**WHAT NEEDS TO BE DONE**
Across all the entries, tally the lines holding the word "Qute", and give the number by itself.

(TASK INPUTS Opens)

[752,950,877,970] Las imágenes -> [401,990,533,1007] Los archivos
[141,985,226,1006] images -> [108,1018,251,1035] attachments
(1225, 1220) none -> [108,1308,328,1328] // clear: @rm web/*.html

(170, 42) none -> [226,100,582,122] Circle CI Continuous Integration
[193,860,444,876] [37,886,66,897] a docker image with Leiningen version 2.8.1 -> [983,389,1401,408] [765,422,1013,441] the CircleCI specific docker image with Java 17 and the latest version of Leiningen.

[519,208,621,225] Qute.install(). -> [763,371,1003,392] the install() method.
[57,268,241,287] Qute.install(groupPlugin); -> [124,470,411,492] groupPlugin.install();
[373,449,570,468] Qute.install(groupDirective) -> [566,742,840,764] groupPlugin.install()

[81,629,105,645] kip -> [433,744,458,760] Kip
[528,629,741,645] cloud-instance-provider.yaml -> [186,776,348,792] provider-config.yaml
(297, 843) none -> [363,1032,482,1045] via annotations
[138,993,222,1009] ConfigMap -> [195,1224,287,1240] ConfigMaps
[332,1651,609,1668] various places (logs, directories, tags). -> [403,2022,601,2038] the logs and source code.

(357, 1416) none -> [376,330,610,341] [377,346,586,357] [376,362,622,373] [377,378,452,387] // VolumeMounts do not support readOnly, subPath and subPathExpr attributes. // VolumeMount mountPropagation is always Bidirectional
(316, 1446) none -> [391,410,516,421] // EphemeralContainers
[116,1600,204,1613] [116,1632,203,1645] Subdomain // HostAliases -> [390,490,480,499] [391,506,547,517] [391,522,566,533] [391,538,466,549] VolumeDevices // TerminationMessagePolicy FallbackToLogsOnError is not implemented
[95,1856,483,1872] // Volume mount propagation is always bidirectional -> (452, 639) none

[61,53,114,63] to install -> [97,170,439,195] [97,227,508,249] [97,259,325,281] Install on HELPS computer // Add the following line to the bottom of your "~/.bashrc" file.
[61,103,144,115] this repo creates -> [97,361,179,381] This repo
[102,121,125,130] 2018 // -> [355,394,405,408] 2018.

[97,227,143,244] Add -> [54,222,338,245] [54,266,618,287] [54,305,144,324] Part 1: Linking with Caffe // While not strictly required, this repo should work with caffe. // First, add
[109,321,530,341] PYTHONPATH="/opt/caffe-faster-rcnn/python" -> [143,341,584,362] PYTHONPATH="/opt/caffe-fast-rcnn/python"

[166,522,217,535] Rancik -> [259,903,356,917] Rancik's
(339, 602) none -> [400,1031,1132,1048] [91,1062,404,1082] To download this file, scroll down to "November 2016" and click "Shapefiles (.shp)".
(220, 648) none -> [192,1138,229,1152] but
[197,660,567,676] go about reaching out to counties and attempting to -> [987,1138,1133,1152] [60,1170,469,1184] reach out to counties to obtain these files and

(TASK INPUTS Closes)

**TASK RESPONSE**
3